The Federal Reserve meeting announced the latest developments: uncertainty in economic outlook is increasing, and there may be one to two interest rate cuts before the end of the year.
On May 28, the Federal Reserve released the minutes from the meeting held on May 6-7, indicating that although the federal funds rate remains between 4.25% and 4.5%, uncertainty about the future of the economy has significantly increased. Officials at the meeting unanimously agreed that they need to closely monitor subsequent data and respond cautiously to potential risks, especially in the context of rising unemployment rates and inflationary pressures.
According to the benchmark path of options pricing strategies, the current mainstream market expectation indicates that there may be 1 to 2 rate cuts by the end of the year, each by 25 basis points. This prediction also reflects a gradually warming expectation of economic slowdown.
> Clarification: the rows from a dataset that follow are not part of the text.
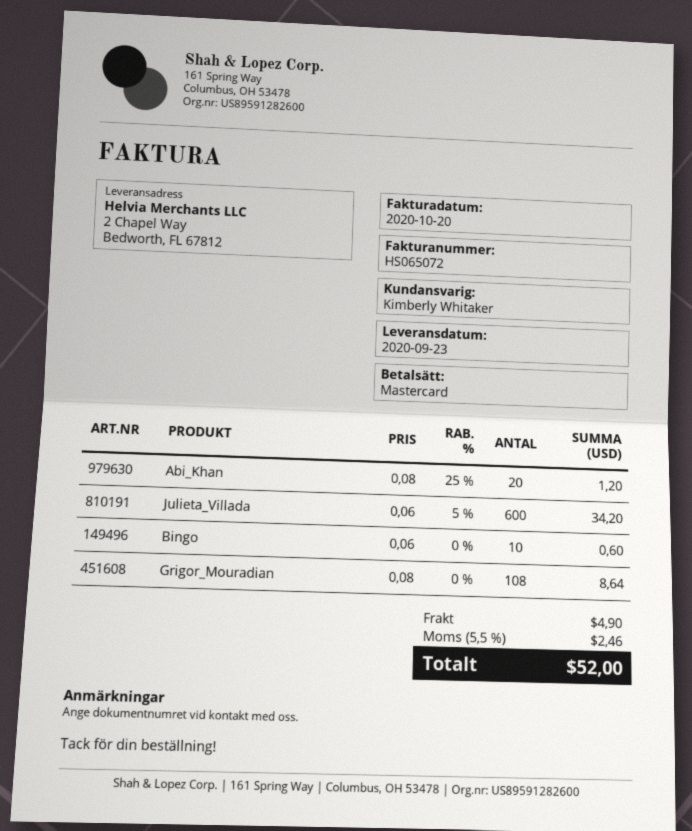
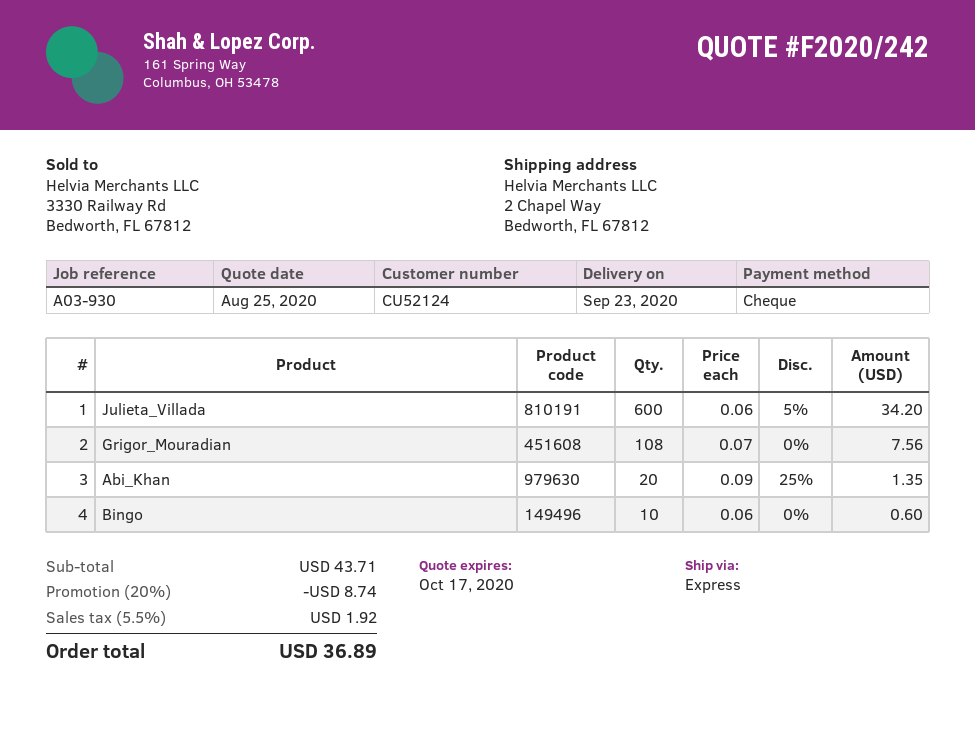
payment method: Mastercard -> cheque
Abi_Khan: 20 x 0.08 - 25% = 1.20 -> 20 x 0.09 - 25% = 1.35
Grigor_Mouradian: 108 x 0.08 = 8.64 -> 108 x 0.07 = 7.56
discount: none -> 20% = 8.74
shipping: 4.90 -> none
tax: 5.5% = 2.46 -> 5.5% = 1.92
total: 52.00 -> 36.89

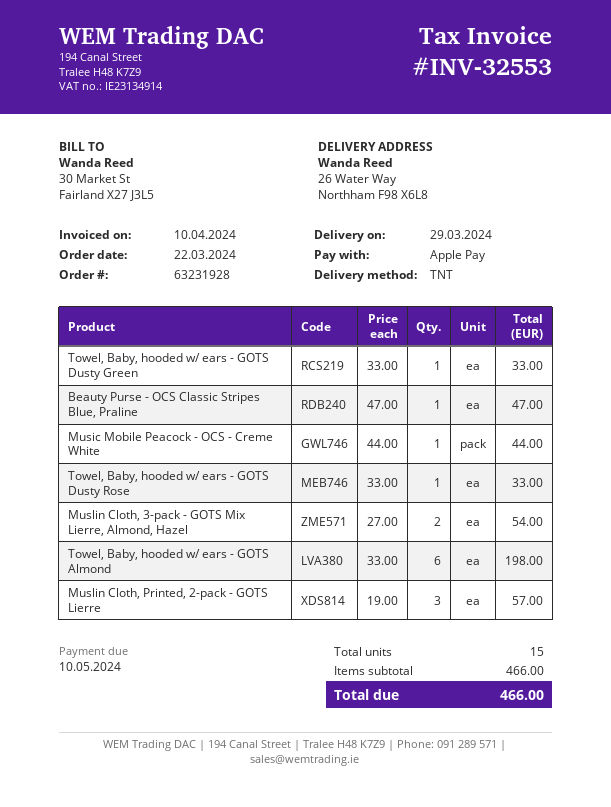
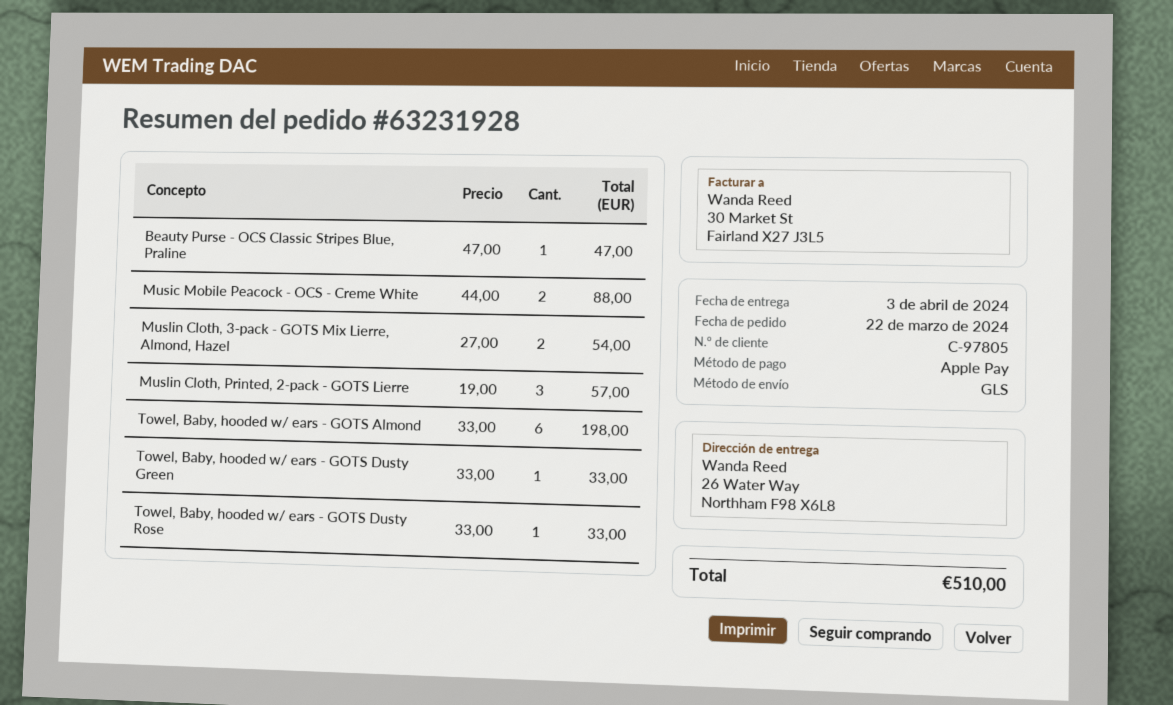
delivery date: 2024-03-29 -> 2024-04-03
shipping method: TNT -> GLS
Music Mobile Peacock - OCS - Creme White: 1 x 44.00 = 44.00 -> 2 x 44.00 = 88.00
total: 466.00 -> 510.00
At the same time, well-known commentator Nick Timiraos, known as the "Fed's messenger," disclosed that the Federal Reserve officials' concerns about the current economic situation are not limited to traditional growth pressures, but also include the rising risk of stagflation.
Federal Reserve officials have stated that recent tariff adjustments could drive up prices, leading to a "significant" rise in inflation, while the unemployment rate may also remain high in the coming years.
In summary, this series of signals indicates that despite the economic forecasts for June possibly leaning towards dovishness, officials remain cautious about the future economic direction.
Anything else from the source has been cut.